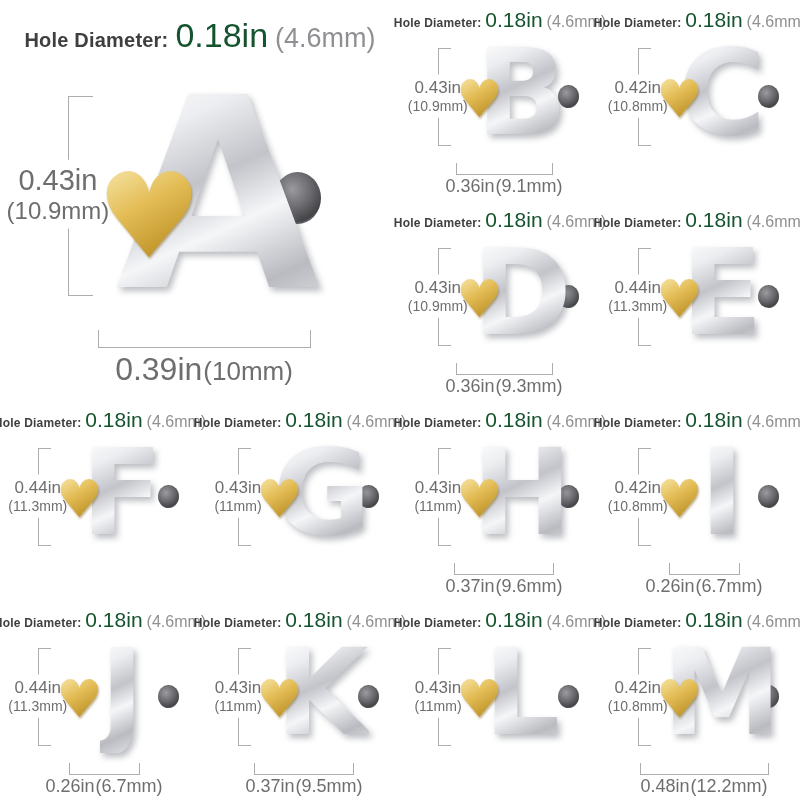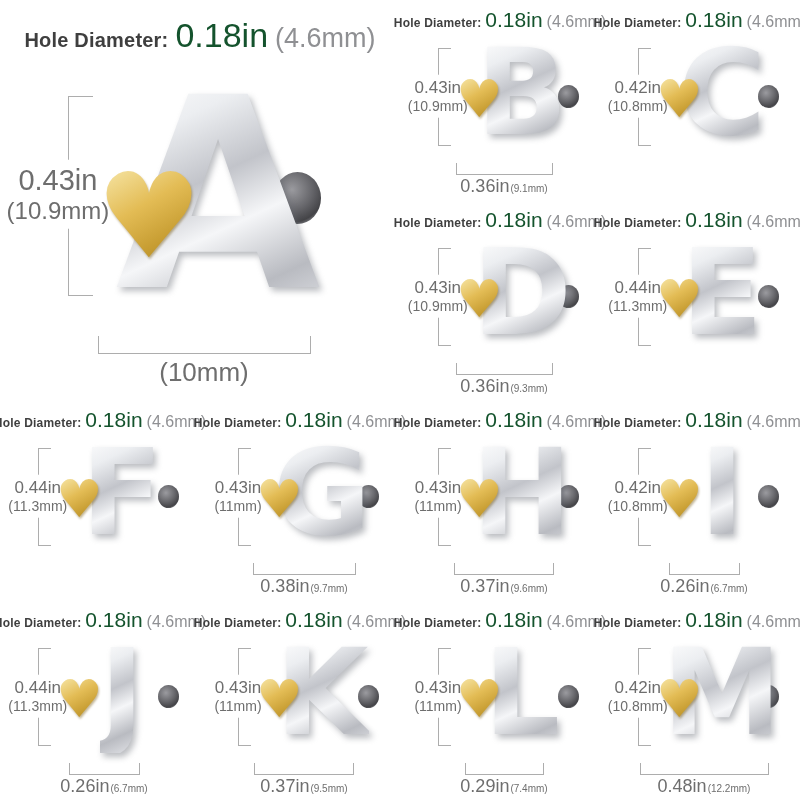--- a/index.html
+++ b/index.html
@@ -70,21 +70,21 @@
      opacity:.9;z-index:0;}
   .big .hole-dot{width:47px;height:52px;right:9%;top:40%;}
 
   
   .dim-bottom{position:absolute;bottom:3px;left:8px;right:0;display:flex;
      flex-direction:column;align-items:center;z-index:2;}
   .bracket-h{height:11px;border-left:1px solid #adadad;border-right:1px solid #adadad;
      border-bottom:1px solid #adadad;margin-bottom:1px;}
   .dim-bottom-text{white-space:nowrap;color:#6e6e6e;display:flex;align-items:baseline;gap:1px;}
   .dim-bottom-text .win{font-size:18px;}
-  .dim-bottom-text .wmm{font-size:10px;}
+  .dim-bottom-text .wmm{font-size:18px;}
   .big .dim-bottom{bottom:12px;}
   .big .bracket-h{height:17px;margin-bottom:3px;}
   .big .dim-bottom-text .win{font-size:32px;}
   .big .dim-bottom-text .wmm{font-size:26px;}
 </style>
 </head>
 <body>
 
 <div id="sheet">
 
@@ -103,20 +103,21 @@
 
       <div class="charm">
         <span class="hole-dot"></span>
         <span class="letter">A</span>
         <span class="heart">♥</span>
       </div>
 
       <div class="dim-bottom">
         <div class="bracket-h" style="width: 211px;"></div>
         <div class="dim-bottom-text">
+          <span class="win">0.39in</span>
           <span class="wmm">(10mm)</span>
         </div>
       </div>
     </section>
     <section class="cell cell-B small">
       <div class="hd">
         <span class="hd-label">Hole Diameter:</span>
         <span class="hd-val">0.18in</span>
         <span class="hd-mm">(4.6mm)</span>
       </div>
@@ -240,27 +241,20 @@
         <span class="din">0.43in</span>
         <span class="dmm">(11mm)</span>
       </div>
 
       <div class="charm">
         <span class="hole-dot"></span>
         <span class="letter">G</span>
         <span class="heart">♥</span>
       </div>
 
-      <div class="dim-bottom">
-        <div class="bracket-h" style="width: 101px;"></div>
-        <div class="dim-bottom-text">
-          <span class="win">0.38in</span>
-          <span class="wmm">(9.7mm)</span>
-        </div>
-      </div>
     </section>
     <section class="cell cell-H small">
       <div class="hd">
         <span class="hd-label">Hole Diameter:</span>
         <span class="hd-val">0.18in</span>
         <span class="hd-mm">(4.6mm)</span>
       </div>
 
       <div class="bracket-v"></div>
       <div class="dim-left-text">
@@ -375,27 +369,20 @@
         <span class="din">0.43in</span>
         <span class="dmm">(11mm)</span>
       </div>
 
       <div class="charm">
         <span class="hole-dot"></span>
         <span class="letter">L</span>
         <span class="heart">♥</span>
       </div>
 
-      <div class="dim-bottom">
-        <div class="bracket-h" style="width: 77px;"></div>
-        <div class="dim-bottom-text">
-          <span class="win">0.29in</span>
-          <span class="wmm">(7.4mm)</span>
-        </div>
-      </div>
     </section>
     <section class="cell cell-M small">
       <div class="hd">
         <span class="hd-label">Hole Diameter:</span>
         <span class="hd-val">0.18in</span>
         <span class="hd-mm">(4.6mm)</span>
       </div>
 
       <div class="bracket-v"></div>
       <div class="dim-left-text">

What to do: If a line in the entries contains the word "cell", copy that line out.

Output of the exercise:
     <section class="cell cell-B small">
     <section class="cell cell-H small">
     <section class="cell cell-M small">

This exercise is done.